A traceId is a unique identifier that is generated for the top-level telemetry event in a flow and then propagated to all subsequent related events. This allows us to group and analyze all events associated with a particular operation.
- When a top-level telemetry event is created (e.g.,
vscode_executeCommand
), a new traceId is generated. - This traceId is then attached to all subsequent related telemetry events that occur as part of the same operation or flow.
- The traceId remains consistent for all events within the same flow
Consider a flow where vscode_executeCommand
triggers amazonq_enterFocusChat
and amazonq_openChat
. The resulting telemetry events would look like this:
vscode_executeCommand:
traceId: 'aaaaa-aaaaa-aaaaa-aaaaa-aaaaa'
amazonq_enterFocusChat
traceId: 'aaaaa-aaaaa-aaaaa-aaaaa-aaaaa'
amazonq_openChat
traceId: 'aaaaa-aaaaa-aaaaa-aaaaa-aaaaa'
allowing us to look up traceId=aaaaa-aaaaa-aaaaa-aaaaa-aaaaa
in our telemetry instance and find all the related events.

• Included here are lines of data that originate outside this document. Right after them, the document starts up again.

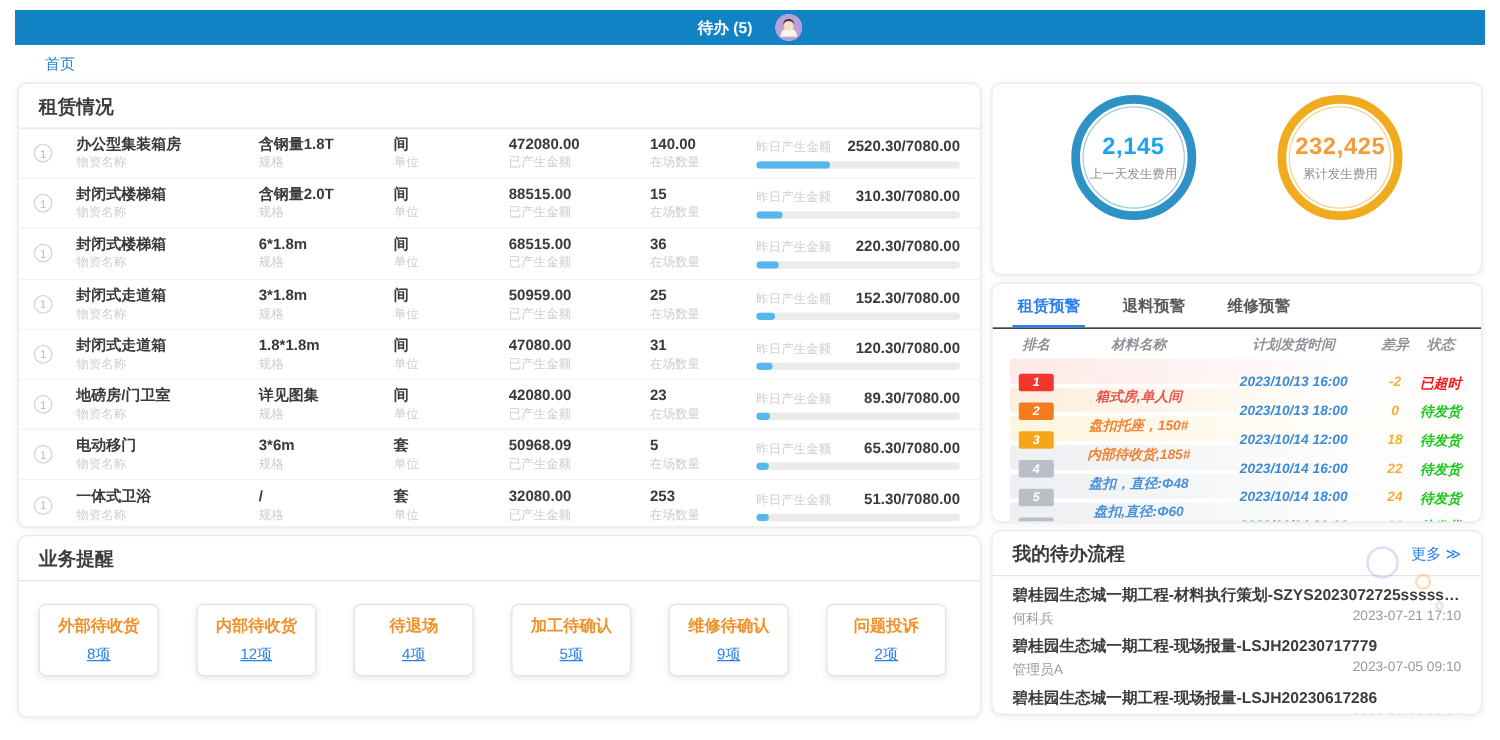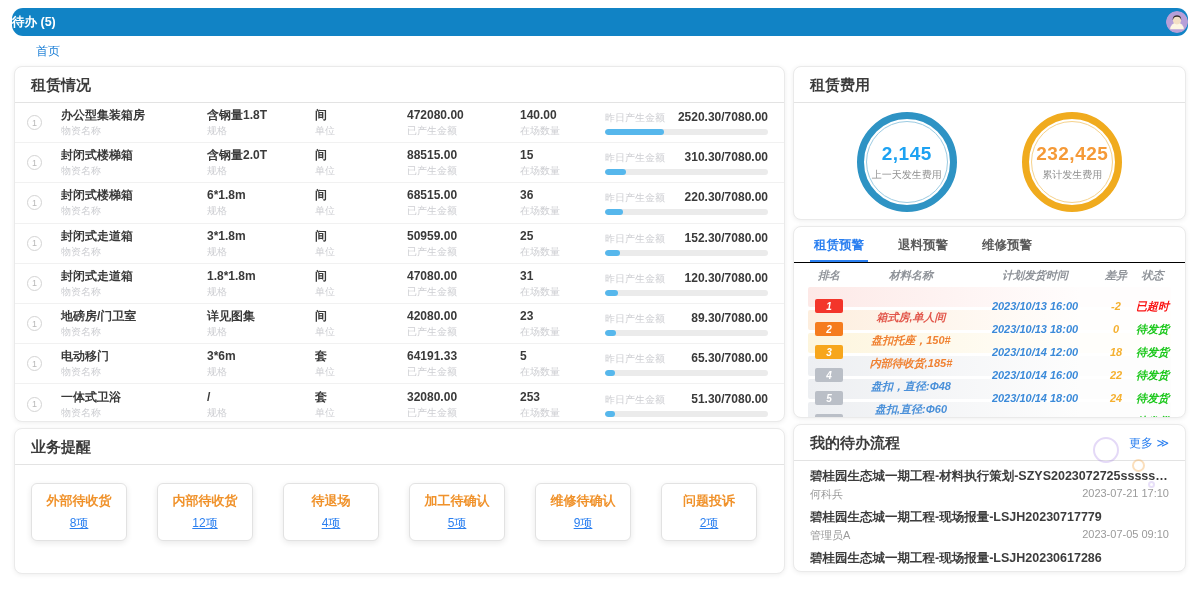"待办 (5)" .topbar { border-radius: 11px -> 0; justify-content: space-between -> center }
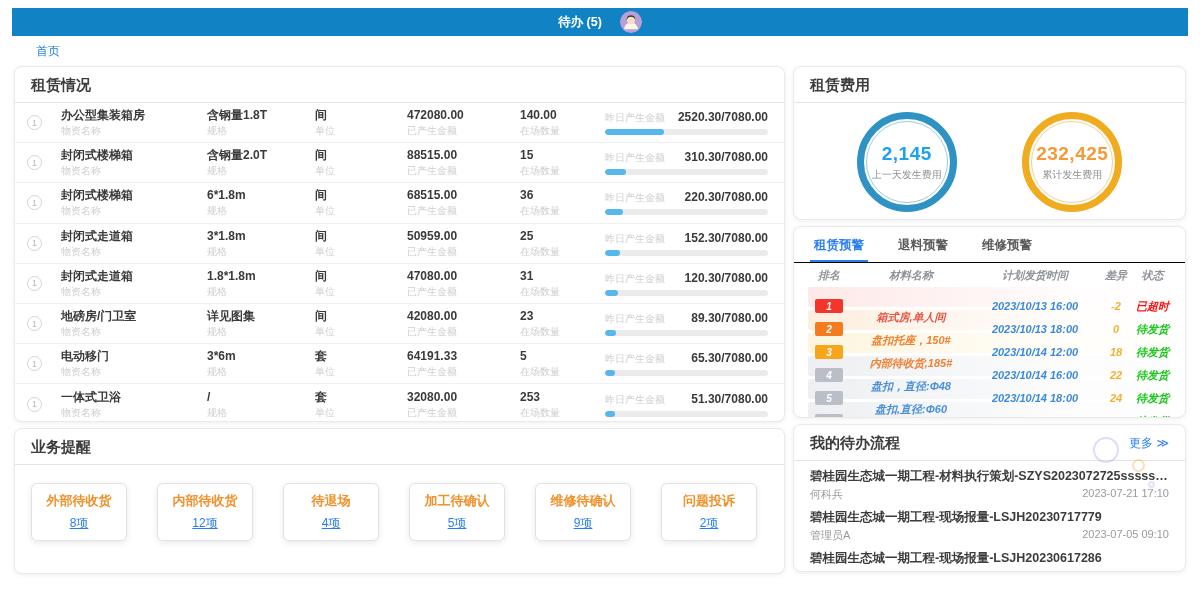"租赁费用" div.panel-head { html: <div> <span>租赁费用</span> </div> -> none }
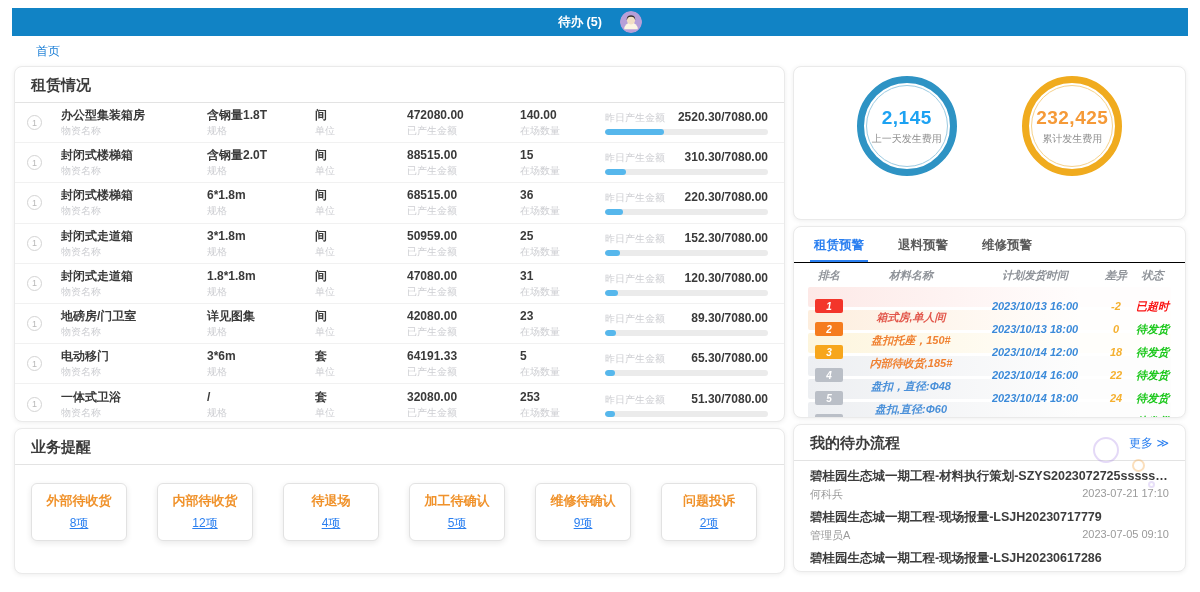"64191.33" div.v { text: 64191.33 -> 50968.09 }
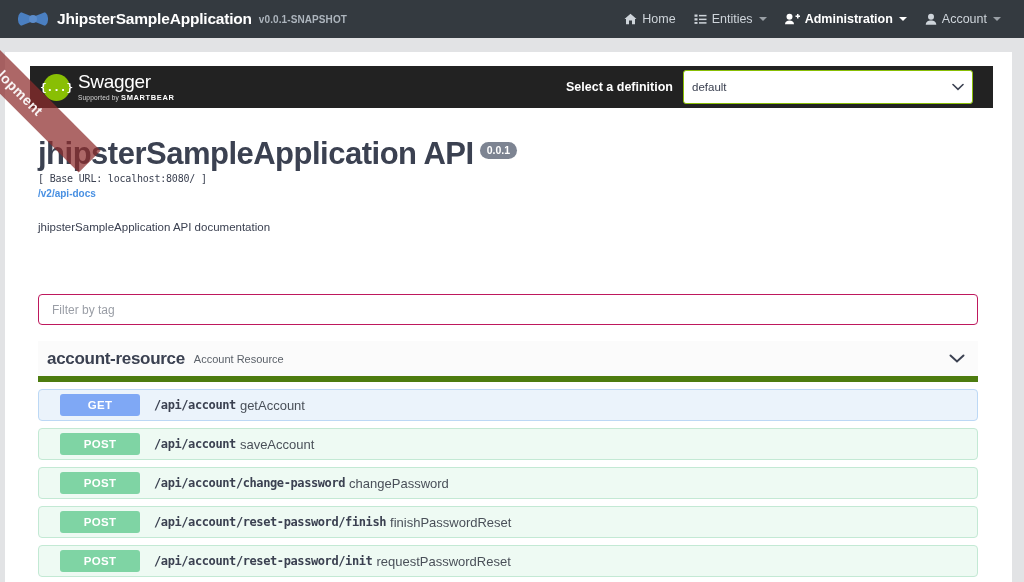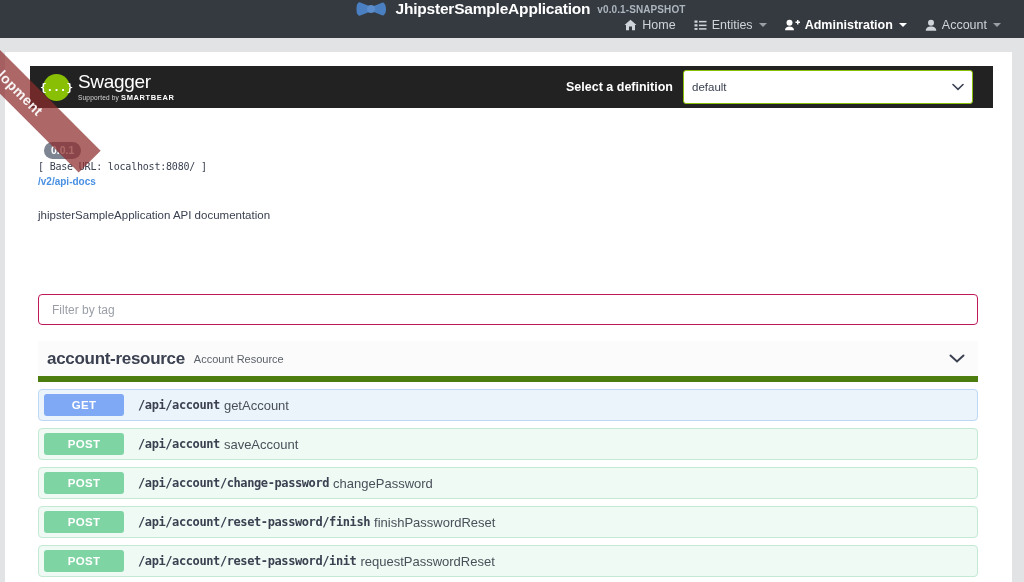"JhipsterSampleApplication" .navbar { flex-direction: column -> none }
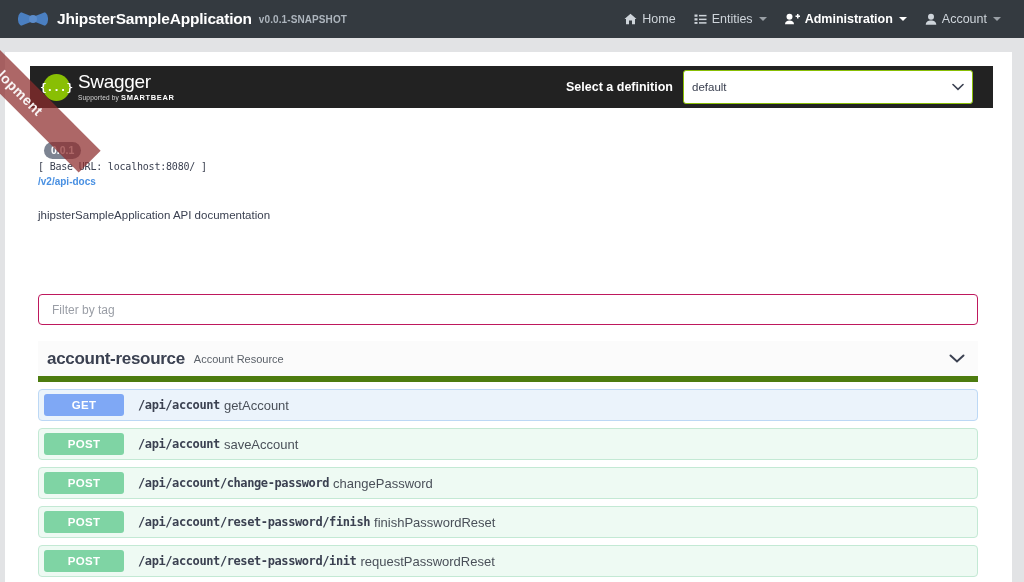"jhipsterSampleApplication API" span.api-title { html: none -> <span>jhipsterSampleApplication API</span> }
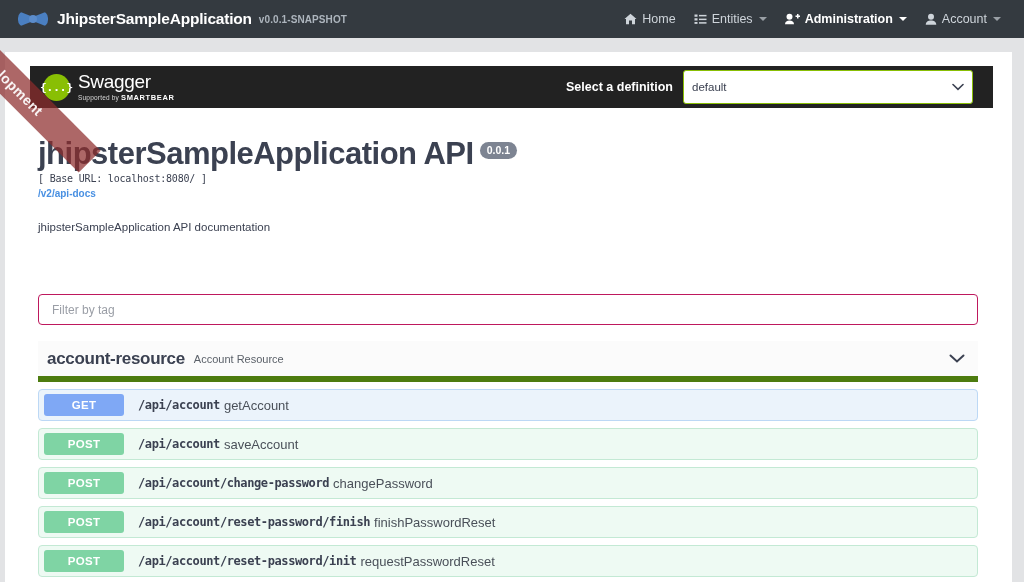"GET" .op-method { margin-left: 5px -> 21px }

For more information visit the OpenTelemetry documentation on traces: https://opentelemetry.io/docs/concepts/signals/traces/
In certain scenarios you may need to manually instrument disjoint flows to track how a traceId
propagates through them. e.g.
- Measuring the time it takes for a message to travel from Amazon Q chat, through VS Code, and back to the customer.
- Determining the duration for Amazon Q inline to display a message to the user.
In these cases, where there isn't a direct hierarchy of function calls, manual instrumentation of the traceId
is necessary.
If you're not within an active span and you know the traceId
you want to use:
telemetry.withTraceId(() => {
// Code to be executed within this trace
}, 'myTraceId')
This method wraps the provided function with the specified traceId
If you're already executing within a span (e.g., vscode_executeCommand) and you know the traceId you want to use:
telemetry.record({
traceId: 'myTraceId',
})
This approach records the traceId for the current span and all future spans within the same execution context.